En los Andes, la quinua fermentada se convertía en una bebida nutritiva y energética, conocida como “chicha de quinua”. Este fermento, que se consumía en las alturas donde el aire era escaso, era un testimonio de la adaptabilidad y la creatividad humana. Los fermentos eran parte integral de la cosmovisión andina, un puente entre lo terrenal y lo divino.
Paralelamente las culturas tolteca, teotihuacana y mexica fermentaban la savia del maguey para crear el pulque, una bebida ritual que tejía vínculos entre lo divino y lo terrenal. El pulque, de textura viscosa y sabor terroso, variaba en suavidad o intensidad según la especie de maguey y el cuidado en su fermentación. Era considerado la sangre de la tierra, un elixir sagrado que se ofrendaba en ceremonias agrícolas y festividades dedicadas a dioses como Mayáhuel, señora de la fertilidad. Su consumo, reservado inicialmente a sacerdotes y nobles, trascendió con el tiempo para unir a las comunidades en mitotes y siembras colectivas, encarnando la unión con el ciclo vital de la naturaleza y la memoria de los antepasados.
Por último -y no menos importantes- los mayas fermentaban el cacao para crear bebidas rituales como el xocolātl, además de producir balché (a base de miel de abejas meliponas y corteza de árbol) y pozol (de maíz), esenciales en ceremonias y vida cotidiana.
El mundo Moderno: la globalización de los fermentos
Hoy, en un mundo globalizado, los fermentos han cruzado fronteras. El kimchi coreano, el chucrut alemán, el kéfir del Cáucaso y el tempeh indonesio se encuentran en mercados y mesas de todo el mundo. Son un testimonio de la diversidad cultural y de la capacidad humana de innovar y adaptarse.
Pero los fermentos no solo son alimento; también son medicina. Los probióticos, bacterias beneficiosas que se encuentran en muchos fermentos, han sido reconocidos por su capacidad para mejorar la salud digestiva y fortalecer el sistema inmunológico. Los científicos están redescubriendo lo que los antiguos ya sabían: que la fermentación es un proceso vital, que conecta el cuerpo, la mente y el espíritu.

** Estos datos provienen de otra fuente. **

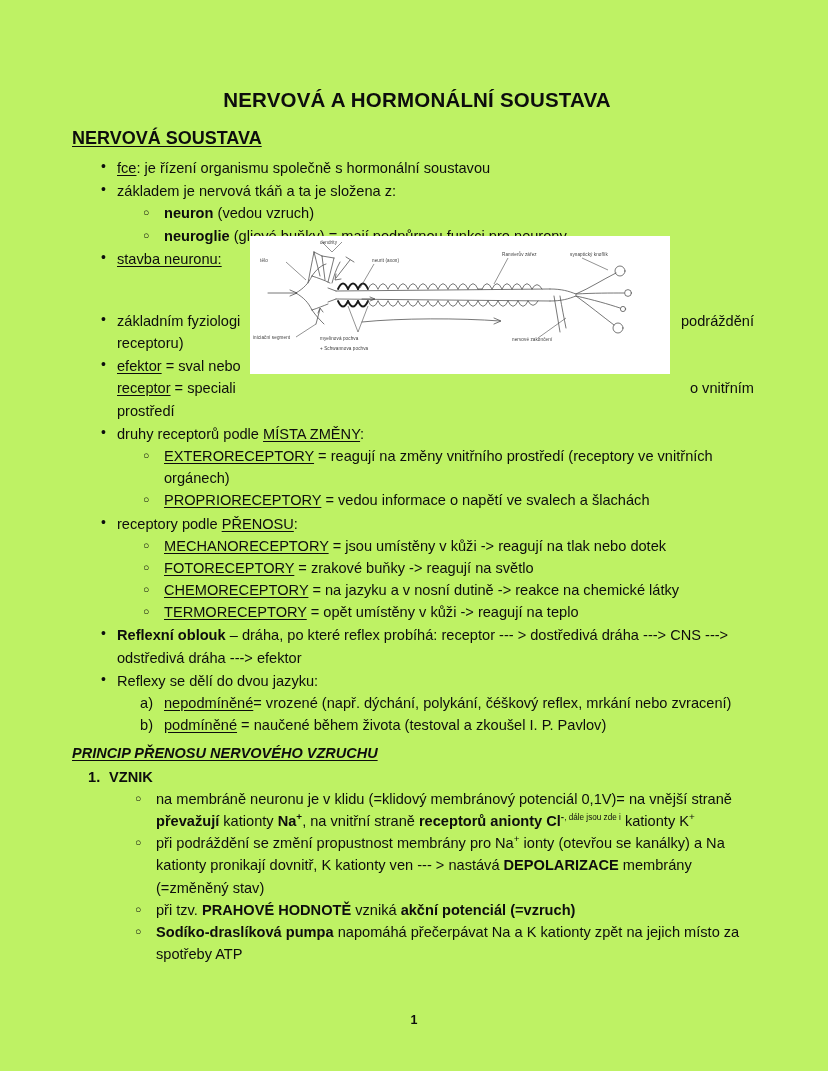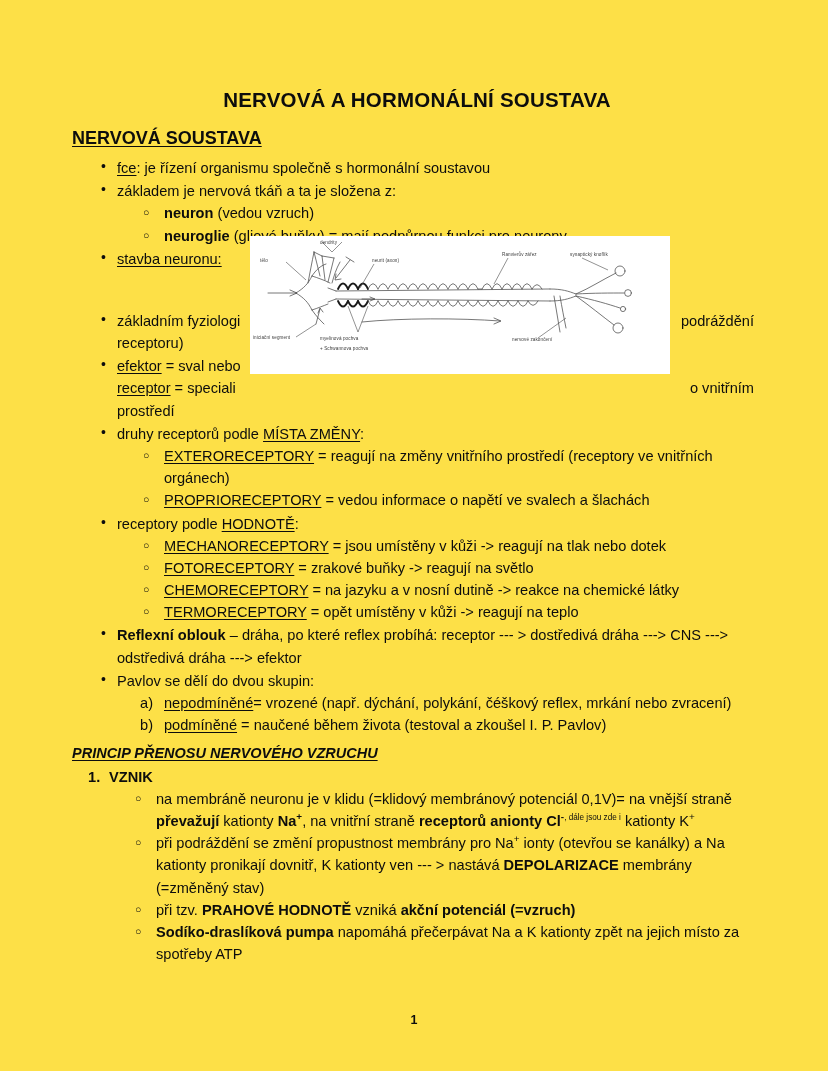"NERVOVÁ A HORMONÁLNÍ SOUSTAVA" .page { background: #fde047 -> #bef264 }
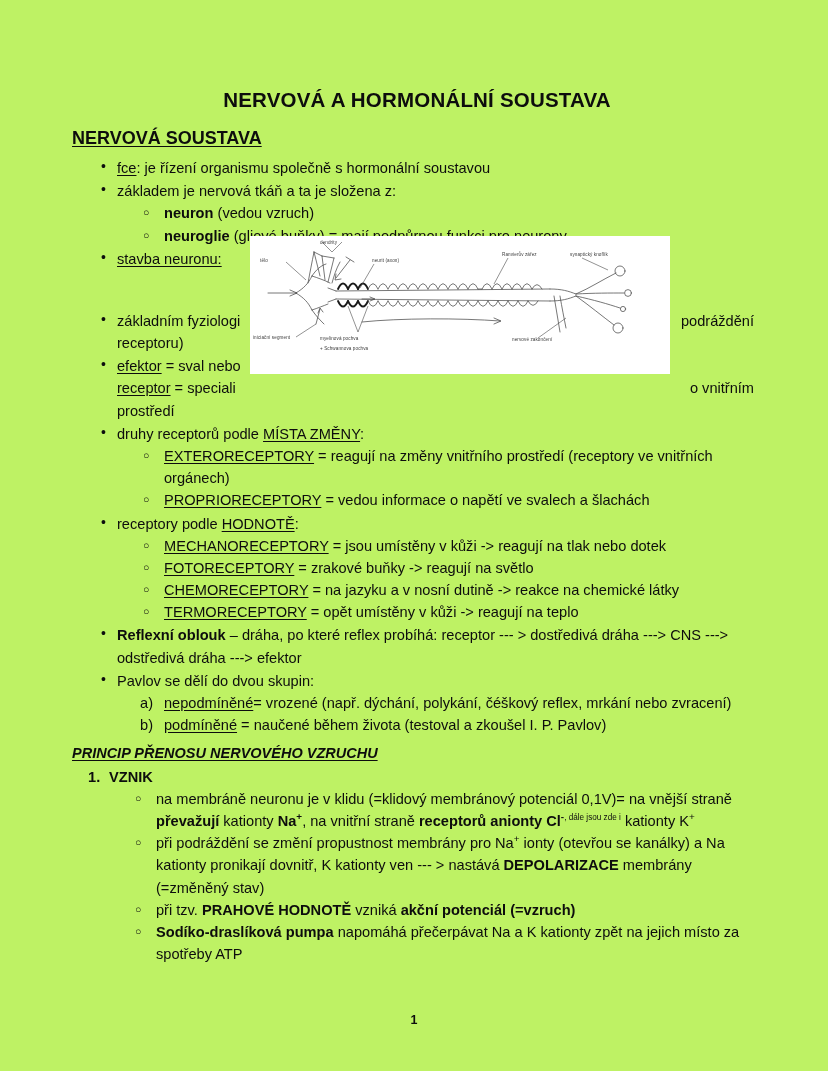"HODNOTĚ" u.u { text: HODNOTĚ -> PŘENOSU }
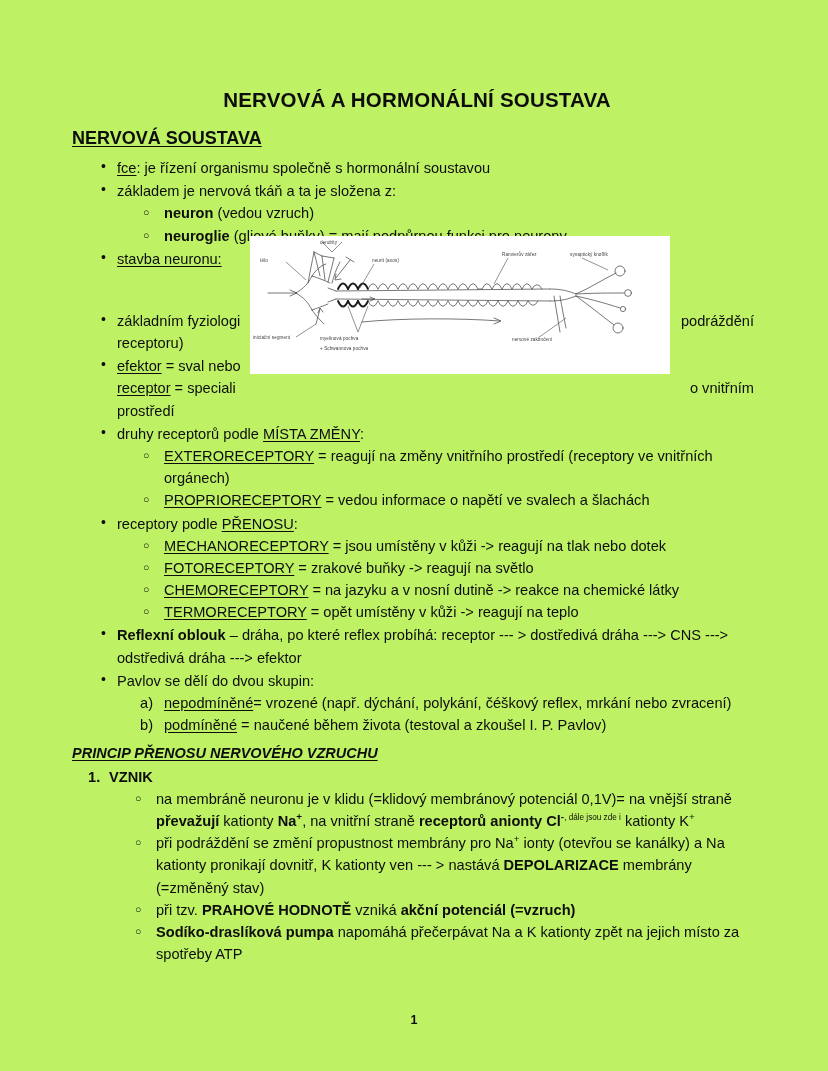"Pavlov se dělí do dvou" span { text: Pavlov se dělí do dvou skupin -> Reflexy se dělí do dvou jazyku }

Reflexiones finales: el aliento de la vida
¿Por qué somos fermentistas? Porque en cada fermento hay una historia, un legado de sabiduría ancestral. Los fermentos nos conectan con nuestros antepasados, con las culturas que los crearon y con la tierra que los nutrió. Son un recordatorio de que la vida es transformación, que lo simple puede volverse complejo, y que en la “descomposición” hay renacimiento.
¿Por qué es importante el origen de los fermentos? Porque en su historia está la nuestra. Cada fermento es un espejo que refleja la relación del ser humano con el resto de los seres terrenales, con los dioses y consigo mismo. Son un recordatorio de que, aunque la tecnología avance, hay fuerzas que no podemos controlar, sólo guiar. El aliento de la vida sigue ahí, invisible pero presente, transformando lo simple en algo extraordinario.
Y así, en cada sorbo de vino, en cada bocado de pan, en cada cucharada de yogur, celebramos ese aliento, ese espíritu que nos conecta con los orígenes de la humanidad. Porque, al final, fermentar no es solo una técnica, es un acto de fe en la vida misma. Es un recordatorio de que, aunque el mundo cambie, hay cosas que permanecen: la curiosidad, la creatividad, la belleza, el arte y la filosofía, en resumen: la conexión con lo que nos hace humanos y al mismo tiempo con los pies en la tierra y de la mano con el resto de los seres de la naturaleza.